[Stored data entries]

• • • •

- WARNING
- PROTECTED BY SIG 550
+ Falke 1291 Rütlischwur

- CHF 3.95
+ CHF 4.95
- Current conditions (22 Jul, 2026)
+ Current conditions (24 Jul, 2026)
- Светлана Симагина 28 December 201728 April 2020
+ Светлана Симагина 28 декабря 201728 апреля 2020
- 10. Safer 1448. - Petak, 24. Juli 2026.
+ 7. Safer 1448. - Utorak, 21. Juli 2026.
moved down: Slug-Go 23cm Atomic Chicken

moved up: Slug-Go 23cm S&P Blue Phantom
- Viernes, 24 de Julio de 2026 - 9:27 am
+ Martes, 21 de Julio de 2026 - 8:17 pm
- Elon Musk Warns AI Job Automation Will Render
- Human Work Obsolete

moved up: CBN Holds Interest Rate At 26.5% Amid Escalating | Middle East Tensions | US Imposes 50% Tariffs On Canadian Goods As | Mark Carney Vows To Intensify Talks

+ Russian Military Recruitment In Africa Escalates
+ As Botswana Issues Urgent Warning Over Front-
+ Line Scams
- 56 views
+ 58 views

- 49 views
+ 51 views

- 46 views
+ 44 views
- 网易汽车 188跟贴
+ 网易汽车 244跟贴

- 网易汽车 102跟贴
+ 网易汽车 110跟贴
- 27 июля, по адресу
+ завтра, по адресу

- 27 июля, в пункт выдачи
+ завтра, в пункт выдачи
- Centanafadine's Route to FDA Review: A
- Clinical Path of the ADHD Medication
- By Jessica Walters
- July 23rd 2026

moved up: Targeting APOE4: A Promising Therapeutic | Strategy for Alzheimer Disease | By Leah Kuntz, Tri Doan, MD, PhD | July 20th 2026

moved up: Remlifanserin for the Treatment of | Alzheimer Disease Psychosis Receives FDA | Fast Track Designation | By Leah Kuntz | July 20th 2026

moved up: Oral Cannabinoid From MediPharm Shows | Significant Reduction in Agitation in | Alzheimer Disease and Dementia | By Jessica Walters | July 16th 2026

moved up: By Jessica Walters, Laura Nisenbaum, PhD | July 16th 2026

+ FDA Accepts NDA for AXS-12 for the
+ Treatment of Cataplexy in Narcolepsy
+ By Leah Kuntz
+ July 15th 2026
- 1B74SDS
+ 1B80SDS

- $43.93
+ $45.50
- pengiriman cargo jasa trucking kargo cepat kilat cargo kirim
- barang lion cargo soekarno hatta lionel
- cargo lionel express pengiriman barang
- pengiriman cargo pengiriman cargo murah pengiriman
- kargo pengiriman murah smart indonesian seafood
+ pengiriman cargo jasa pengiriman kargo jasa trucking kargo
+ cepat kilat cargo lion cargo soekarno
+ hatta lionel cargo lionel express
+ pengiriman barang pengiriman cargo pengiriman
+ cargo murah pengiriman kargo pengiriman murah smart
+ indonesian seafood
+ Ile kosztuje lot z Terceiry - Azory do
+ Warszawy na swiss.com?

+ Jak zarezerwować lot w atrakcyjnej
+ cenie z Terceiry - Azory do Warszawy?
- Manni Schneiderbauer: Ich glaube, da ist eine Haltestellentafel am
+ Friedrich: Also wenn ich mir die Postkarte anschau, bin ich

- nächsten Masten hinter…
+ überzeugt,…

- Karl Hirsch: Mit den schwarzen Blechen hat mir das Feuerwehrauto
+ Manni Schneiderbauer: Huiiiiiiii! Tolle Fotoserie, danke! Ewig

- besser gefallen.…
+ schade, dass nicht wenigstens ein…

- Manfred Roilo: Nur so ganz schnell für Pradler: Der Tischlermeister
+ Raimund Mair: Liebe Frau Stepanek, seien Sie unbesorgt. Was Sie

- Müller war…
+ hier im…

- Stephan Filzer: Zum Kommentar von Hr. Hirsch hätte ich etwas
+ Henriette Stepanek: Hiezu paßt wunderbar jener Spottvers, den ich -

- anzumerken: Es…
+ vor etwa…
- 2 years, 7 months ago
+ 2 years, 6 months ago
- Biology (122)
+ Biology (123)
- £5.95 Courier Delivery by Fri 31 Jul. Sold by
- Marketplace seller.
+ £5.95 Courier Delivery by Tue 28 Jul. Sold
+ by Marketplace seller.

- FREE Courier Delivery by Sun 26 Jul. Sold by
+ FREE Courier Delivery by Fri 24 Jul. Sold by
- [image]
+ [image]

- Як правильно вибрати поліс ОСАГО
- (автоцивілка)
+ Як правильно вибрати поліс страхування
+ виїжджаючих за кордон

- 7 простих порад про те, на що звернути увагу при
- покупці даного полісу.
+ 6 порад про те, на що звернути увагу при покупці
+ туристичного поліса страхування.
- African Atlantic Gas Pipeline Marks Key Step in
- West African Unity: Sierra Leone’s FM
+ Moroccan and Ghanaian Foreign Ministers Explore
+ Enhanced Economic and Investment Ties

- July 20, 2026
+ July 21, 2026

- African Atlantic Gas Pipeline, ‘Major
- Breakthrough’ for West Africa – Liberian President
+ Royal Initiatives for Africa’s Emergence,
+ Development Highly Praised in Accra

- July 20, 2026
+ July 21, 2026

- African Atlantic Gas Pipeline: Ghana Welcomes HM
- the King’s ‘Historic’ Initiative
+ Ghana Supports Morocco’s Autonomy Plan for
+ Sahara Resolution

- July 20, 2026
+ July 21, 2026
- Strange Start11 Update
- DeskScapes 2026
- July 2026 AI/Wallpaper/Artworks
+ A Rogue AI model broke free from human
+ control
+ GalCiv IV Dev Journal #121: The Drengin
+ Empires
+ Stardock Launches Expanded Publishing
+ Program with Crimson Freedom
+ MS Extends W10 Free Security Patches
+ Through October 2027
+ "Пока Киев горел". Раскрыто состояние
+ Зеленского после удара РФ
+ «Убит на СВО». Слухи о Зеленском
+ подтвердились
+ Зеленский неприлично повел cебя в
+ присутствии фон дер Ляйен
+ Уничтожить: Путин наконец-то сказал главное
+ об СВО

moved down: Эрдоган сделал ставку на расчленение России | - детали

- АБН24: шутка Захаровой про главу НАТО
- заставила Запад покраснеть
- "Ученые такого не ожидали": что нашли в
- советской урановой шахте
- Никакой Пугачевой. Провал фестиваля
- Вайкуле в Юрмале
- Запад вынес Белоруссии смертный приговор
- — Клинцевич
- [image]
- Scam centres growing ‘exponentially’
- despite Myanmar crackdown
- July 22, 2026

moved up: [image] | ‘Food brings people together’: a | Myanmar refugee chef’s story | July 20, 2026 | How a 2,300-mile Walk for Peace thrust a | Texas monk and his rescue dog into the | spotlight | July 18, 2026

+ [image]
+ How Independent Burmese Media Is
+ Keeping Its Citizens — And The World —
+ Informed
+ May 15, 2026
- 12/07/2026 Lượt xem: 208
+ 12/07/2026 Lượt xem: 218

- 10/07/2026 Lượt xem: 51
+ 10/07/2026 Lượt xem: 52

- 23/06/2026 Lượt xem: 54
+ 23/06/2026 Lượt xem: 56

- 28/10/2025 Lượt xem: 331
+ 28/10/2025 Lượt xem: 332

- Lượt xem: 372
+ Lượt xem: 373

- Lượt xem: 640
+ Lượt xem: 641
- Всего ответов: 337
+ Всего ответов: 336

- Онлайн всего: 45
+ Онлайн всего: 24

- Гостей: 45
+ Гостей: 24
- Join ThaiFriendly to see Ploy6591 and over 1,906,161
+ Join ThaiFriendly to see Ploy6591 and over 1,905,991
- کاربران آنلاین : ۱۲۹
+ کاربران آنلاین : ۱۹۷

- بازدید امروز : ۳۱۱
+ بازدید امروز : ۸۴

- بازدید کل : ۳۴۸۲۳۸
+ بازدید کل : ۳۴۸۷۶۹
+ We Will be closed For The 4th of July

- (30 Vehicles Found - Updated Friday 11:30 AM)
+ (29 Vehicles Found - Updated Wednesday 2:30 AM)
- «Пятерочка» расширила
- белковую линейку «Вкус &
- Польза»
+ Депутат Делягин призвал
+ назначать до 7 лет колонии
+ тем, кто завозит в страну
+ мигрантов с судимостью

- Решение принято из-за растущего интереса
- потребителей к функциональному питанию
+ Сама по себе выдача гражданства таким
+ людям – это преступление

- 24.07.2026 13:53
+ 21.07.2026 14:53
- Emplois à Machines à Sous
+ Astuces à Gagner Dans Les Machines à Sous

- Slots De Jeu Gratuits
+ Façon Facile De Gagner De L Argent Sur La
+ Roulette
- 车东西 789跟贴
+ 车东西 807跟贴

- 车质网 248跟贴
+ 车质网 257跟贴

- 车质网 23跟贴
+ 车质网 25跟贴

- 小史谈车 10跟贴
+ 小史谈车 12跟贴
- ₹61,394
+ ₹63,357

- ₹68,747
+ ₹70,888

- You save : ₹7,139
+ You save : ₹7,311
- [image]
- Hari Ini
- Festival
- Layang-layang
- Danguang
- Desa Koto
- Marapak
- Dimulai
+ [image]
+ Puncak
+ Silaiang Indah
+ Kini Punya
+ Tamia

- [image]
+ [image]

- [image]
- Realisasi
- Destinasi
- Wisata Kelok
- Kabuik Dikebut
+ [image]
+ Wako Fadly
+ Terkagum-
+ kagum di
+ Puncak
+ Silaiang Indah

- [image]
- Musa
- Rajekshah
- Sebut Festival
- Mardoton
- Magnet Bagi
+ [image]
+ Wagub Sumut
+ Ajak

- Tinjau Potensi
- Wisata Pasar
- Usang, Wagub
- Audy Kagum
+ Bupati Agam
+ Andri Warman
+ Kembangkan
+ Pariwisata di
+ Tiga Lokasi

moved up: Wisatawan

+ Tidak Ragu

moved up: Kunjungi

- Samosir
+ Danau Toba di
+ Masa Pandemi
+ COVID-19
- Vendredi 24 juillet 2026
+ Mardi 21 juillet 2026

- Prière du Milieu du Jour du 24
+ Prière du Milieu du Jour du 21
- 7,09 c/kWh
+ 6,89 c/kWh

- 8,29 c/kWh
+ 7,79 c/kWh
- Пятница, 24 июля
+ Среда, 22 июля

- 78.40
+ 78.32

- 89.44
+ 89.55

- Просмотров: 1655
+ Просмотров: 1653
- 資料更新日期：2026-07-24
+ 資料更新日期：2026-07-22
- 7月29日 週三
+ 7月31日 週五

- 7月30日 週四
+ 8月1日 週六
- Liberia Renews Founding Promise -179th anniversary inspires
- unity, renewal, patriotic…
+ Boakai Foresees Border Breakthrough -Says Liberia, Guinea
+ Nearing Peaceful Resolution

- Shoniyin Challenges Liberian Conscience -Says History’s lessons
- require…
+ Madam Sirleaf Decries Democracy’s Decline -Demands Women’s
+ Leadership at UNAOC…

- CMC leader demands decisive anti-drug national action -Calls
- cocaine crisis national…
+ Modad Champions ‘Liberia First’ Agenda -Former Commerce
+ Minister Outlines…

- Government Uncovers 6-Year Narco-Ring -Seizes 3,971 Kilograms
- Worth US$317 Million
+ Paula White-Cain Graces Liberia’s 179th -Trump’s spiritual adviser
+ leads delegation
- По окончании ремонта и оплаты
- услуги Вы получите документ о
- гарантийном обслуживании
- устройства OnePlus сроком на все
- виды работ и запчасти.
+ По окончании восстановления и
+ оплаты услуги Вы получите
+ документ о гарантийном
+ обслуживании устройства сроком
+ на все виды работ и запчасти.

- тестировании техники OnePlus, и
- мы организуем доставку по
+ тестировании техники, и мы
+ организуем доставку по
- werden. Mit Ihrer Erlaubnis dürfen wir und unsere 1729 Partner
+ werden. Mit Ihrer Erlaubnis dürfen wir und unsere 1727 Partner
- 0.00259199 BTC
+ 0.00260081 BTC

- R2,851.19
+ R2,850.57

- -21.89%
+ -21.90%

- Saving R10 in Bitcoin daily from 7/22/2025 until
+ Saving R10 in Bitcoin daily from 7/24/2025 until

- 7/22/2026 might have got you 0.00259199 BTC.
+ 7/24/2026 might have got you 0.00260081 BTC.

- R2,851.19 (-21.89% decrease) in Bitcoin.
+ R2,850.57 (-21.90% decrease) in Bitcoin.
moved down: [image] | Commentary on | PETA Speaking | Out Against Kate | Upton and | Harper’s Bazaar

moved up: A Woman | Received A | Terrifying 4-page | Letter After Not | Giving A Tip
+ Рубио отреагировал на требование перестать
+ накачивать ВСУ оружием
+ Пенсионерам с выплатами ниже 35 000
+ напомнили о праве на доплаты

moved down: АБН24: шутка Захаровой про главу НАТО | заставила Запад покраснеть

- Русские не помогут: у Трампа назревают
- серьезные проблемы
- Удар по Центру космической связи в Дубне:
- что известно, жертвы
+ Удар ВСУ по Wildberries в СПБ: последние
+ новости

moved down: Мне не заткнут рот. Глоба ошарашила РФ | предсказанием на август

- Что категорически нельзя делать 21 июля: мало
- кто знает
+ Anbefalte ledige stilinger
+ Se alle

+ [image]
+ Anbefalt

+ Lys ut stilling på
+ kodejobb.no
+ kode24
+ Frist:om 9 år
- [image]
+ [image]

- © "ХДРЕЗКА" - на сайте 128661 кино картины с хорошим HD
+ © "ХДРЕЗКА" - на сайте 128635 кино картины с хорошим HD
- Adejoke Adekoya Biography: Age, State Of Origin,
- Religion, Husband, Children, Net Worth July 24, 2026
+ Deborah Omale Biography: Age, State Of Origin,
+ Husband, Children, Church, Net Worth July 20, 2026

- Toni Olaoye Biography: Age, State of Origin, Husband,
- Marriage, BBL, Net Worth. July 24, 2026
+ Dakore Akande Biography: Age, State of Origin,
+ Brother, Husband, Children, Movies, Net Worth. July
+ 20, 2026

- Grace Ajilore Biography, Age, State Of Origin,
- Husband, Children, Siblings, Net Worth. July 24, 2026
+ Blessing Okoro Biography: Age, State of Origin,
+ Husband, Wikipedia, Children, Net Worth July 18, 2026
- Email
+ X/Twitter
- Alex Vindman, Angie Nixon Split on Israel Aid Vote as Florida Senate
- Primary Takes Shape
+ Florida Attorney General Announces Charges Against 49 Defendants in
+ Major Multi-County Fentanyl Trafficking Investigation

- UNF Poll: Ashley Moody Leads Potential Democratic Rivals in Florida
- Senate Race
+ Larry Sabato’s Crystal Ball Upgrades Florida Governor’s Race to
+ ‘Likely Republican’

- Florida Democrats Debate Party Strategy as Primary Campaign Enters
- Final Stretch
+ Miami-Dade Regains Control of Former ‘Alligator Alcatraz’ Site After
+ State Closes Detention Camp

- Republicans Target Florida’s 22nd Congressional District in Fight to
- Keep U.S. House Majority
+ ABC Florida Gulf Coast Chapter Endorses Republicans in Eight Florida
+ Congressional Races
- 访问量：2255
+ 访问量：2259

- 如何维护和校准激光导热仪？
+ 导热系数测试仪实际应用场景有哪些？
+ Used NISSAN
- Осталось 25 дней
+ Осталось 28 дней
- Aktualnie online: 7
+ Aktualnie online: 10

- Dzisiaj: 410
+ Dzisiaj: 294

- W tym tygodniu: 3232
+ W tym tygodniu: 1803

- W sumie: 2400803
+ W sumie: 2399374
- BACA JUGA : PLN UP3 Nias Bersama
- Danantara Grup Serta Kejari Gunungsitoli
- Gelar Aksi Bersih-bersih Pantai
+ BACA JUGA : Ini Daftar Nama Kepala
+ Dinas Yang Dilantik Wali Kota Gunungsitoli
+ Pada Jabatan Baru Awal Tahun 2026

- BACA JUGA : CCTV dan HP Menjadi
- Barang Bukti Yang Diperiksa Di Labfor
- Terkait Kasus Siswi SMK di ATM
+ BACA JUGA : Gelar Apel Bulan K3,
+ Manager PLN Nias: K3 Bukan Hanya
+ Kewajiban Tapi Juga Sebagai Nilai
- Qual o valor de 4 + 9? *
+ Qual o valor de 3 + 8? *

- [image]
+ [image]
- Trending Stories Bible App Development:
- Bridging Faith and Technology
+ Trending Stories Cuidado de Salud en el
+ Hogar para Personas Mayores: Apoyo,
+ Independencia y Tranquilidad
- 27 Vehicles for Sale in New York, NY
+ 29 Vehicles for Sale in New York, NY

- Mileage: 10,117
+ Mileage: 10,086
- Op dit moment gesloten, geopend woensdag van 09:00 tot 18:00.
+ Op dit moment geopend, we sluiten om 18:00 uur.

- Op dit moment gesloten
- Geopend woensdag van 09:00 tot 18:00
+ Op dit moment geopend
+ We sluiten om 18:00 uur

• • • •

#### [ASSIGNMENT]
Copy, exactly and only, the lines above that begin with the one containing "накачивать ВСУ оружием" and finish with the one containing "- серьезные проблемы".

#### [ANSWER BOX]
+ накачивать ВСУ оружием
+ Пенсионерам с выплатами ниже 35 000
+ напомнили о праве на доплаты

moved down: АБН24: шутка Захаровой про главу НАТО | заставила Запад покраснеть

- Русские не помогут: у Трампа назревают
- серьезные проблемы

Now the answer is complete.